THE FLICKER RESPONSE CONTOURS FOR GENETICALLY RELATED FISHES. II

Abstract

The flicker response contour has been determined for several species and types of the teleosts Xiphophorus (X.) and Platypoecilius (P.) under the same conditions. The curve (F vs. log Im) is the same for representatives of each generic type, but is different for the two genera. Its duplex nature is analyzable in each instance by application of the probability integral equation to the rod and cone constituent parts. The parameters of this function provide rational measures of invariant properties of the curves, which have specific values according to the genetic constitution of the animal. The F1 hybrids (H'') of X. montezuma x P. variatus show dominance of the X. properties with respect to cone Fmax. and σ' log I, but an intermediate value of the abscissa of inflection (τ').
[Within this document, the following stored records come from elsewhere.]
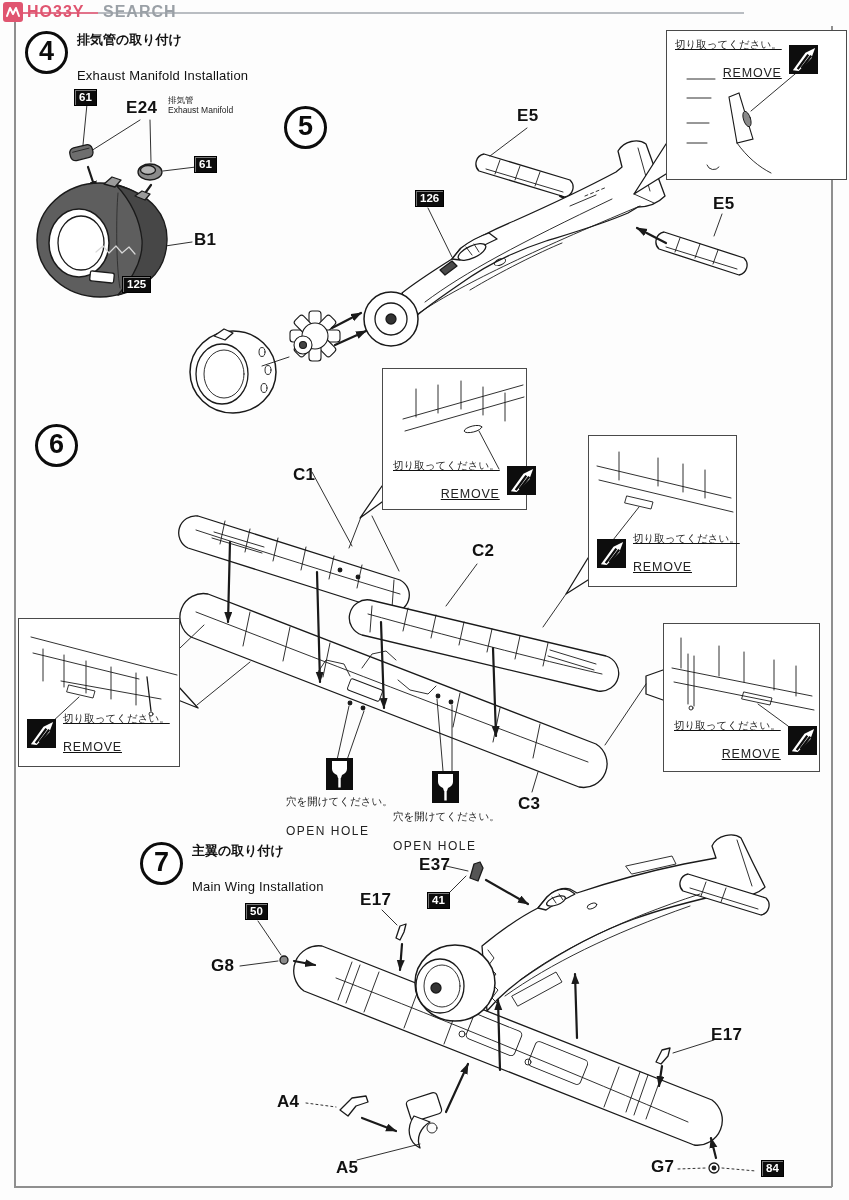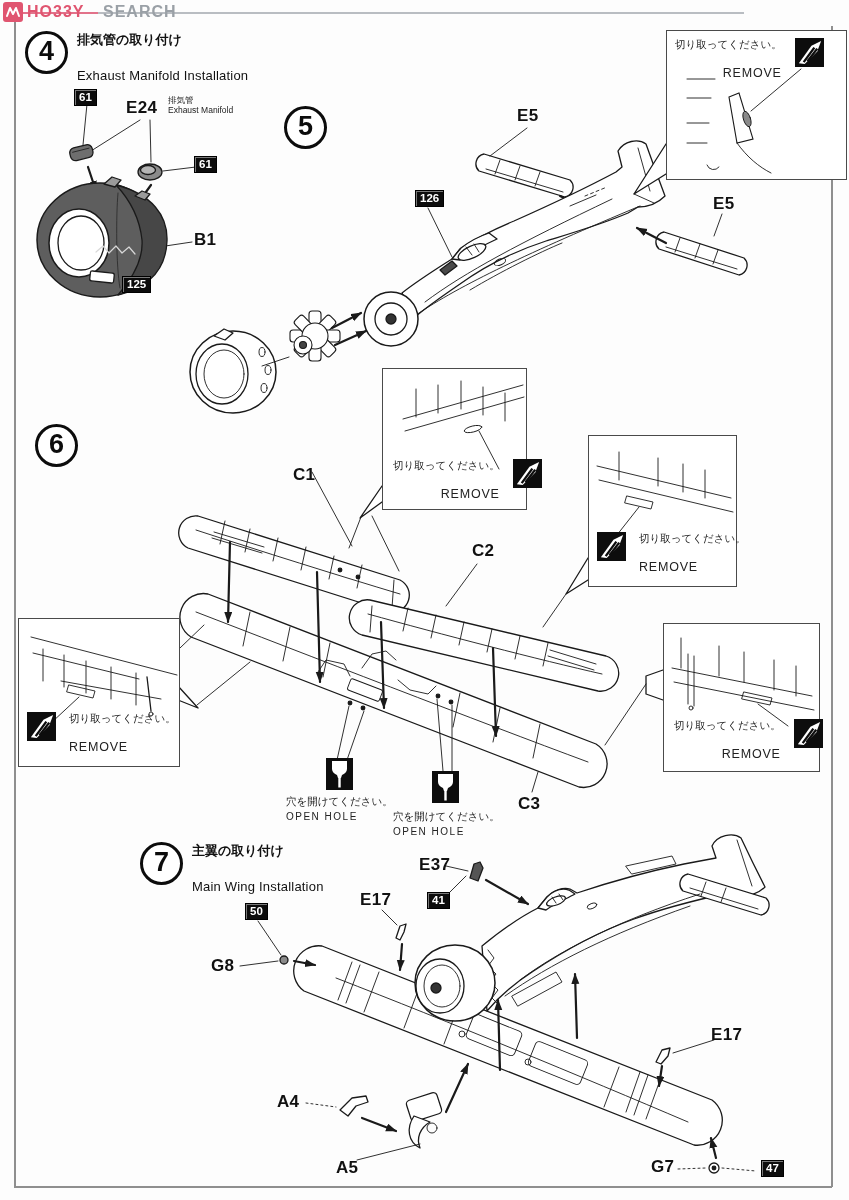--- a/index.html
+++ b/index.html
@@ -21,30 +21,30 @@
   .tja{font-weight:bold;font-size:13px;white-space:nowrap;}
   .ten{font-size:13px;margin-top:19px;letter-spacing:.2px;white-space:nowrap;}
   
   .plabel{position:absolute;font-weight:bold;font-size:17px;letter-spacing:.3px;z-index:4;white-space:nowrap;}
   .ptag{position:absolute;font-weight:bold;font-size:11.5px;line-height:15px;background:#0c0c0c;color:#fff;
         padding:0 4px;border:1px solid #000;box-shadow:inset 1px 1px 0 rgba(255,255,255,.45);z-index:4;white-space:nowrap;}
   .smallcap{position:absolute;font-size:8.5px;line-height:10px;color:#222;z-index:4;white-space:nowrap;}
   
   .rbox{position:absolute;border:1.3px solid #4a4a4a;background:#fff;z-index:3;}
   .rbox .detail{position:absolute;left:0;top:0;}
-  .rcap{position:absolute;display:flex;gap:13px;align-items:flex-start;z-index:2;}
+  .rcap{position:absolute;display:flex;gap:7px;align-items:center;z-index:2;text-decoration:underline;}
   .rtxt .rja{font-size:10.5px;color:#222;white-space:nowrap;}
   .rtxt .ren{font-size:12.5px;letter-spacing:.8px;color:#222;margin-top:14px;white-space:nowrap;}
   .al-r{text-align:right;} .al-l{text-align:left;}
   .knife{width:29px;height:29px;flex:0 0 auto;}
   
   .ohicon{position:absolute;z-index:3;}
   .ohcap{position:absolute;text-align:left;z-index:3;}
   .ohja{font-size:10.5px;color:#222;white-space:nowrap;}
-  .ohen{font-size:10px;letter-spacing:1.5px;color:#222;margin-top:2px;white-space:nowrap;}
+  .ohen{font-size:12px;letter-spacing:1.5px;color:#222;margin-top:15px;white-space:nowrap;}
 </style>
 </head>
 <body>
 
 <div class="page">
 
   <div class="frame" style="left:14px;top:20px;width:1.5px;height:1167px"></div>
   <div class="frame" style="left:831px;top:26px;width:1.5px;height:1161px"></div>
   <div class="frame" style="left:14px;top:1186px;width:818px;height:1.5px"></div>
 
@@ -333,21 +333,21 @@
 
   <span class="plabel" style="left:419px;top:855px">E37</span>
   <span class="plabel" style="left:360px;top:890px">E17</span>
   <span class="ptag" style="left:427px;top:892px">41</span>
   <span class="ptag" style="left:245px;top:903px">50</span>
   <span class="plabel" style="left:211px;top:956px">G8</span>
   <span class="plabel" style="left:711px;top:1025px">E17</span>
   <span class="plabel" style="left:277px;top:1092px">A4</span>
   <span class="plabel" style="left:336px;top:1158px">A5</span>
   <span class="plabel" style="left:651px;top:1157px">G7</span>
-  <span class="ptag" style="left:761px;top:1160px">47</span>
+  <span class="ptag" style="left:761px;top:1160px">84</span>
 
   <div class="rbox" style="left:666px;top:30px;width:179px;height:148px">
     <svg class="detail" width="179" height="148" viewBox="0 0 179 148">
       <g stroke="#1a1a1a" fill="none" stroke-width=".9" stroke-linecap="round">
         <path d="M20,48 h28 M20,67 h24 M20,92 h22 M20,112 h20"></path>
         <path d="M62,66 L72,62 L86,108 L70,112 Z" stroke-width="1.1"></path>
         <ellipse cx="80" cy="88" rx="3.5" ry="8" transform="rotate(-18 80 88)" fill="#8a8a8a"></ellipse>
         <path d="M84,80 L134,38"></path>
         <path d="M40,134 a7,7 0 0 0 12,2"></path>
         <path d="M70,112 C80,126 92,136 104,142"></path>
The rod segment shows dominance of σ' log I from P., but an intermediate value of Fmax. and of τ'. The composite flicker curve involves the operation of two distinct assemblages of excitable elements, differing quantitatively but not qualitatively in physicochemical organization, probably only secondarily related to the histological differentiation of rods and cones because almost certainly of central nervous locus, but following different rules in hereditary determination, and therefore necessarily different in physical organization. The interpretation of the diverse behavior of the three parameters of the probability summation is discussed, particularly in relation to the physical significance of these parameters as revealed by their quantitative relations to temperature, retinal area, and light time fraction in the flash cycle, and to their interrelations in producing the decline of rod effects at higher intensities. It is stressed that in general the properties of the parameters of a chosen interpretive analytical function must be shown experimentally to possess the physical properties implied by the equation selected before the equation can be regarded as describing those invariant properties of the organic system concerned upon which alone can deduction of the nature of the system proceed. The importance of genetic procedures in furthering demonstration that the biological performance considered in any particular case exhibits constitutionally invariant features provides a potentially powerful instrument in such rational analysis.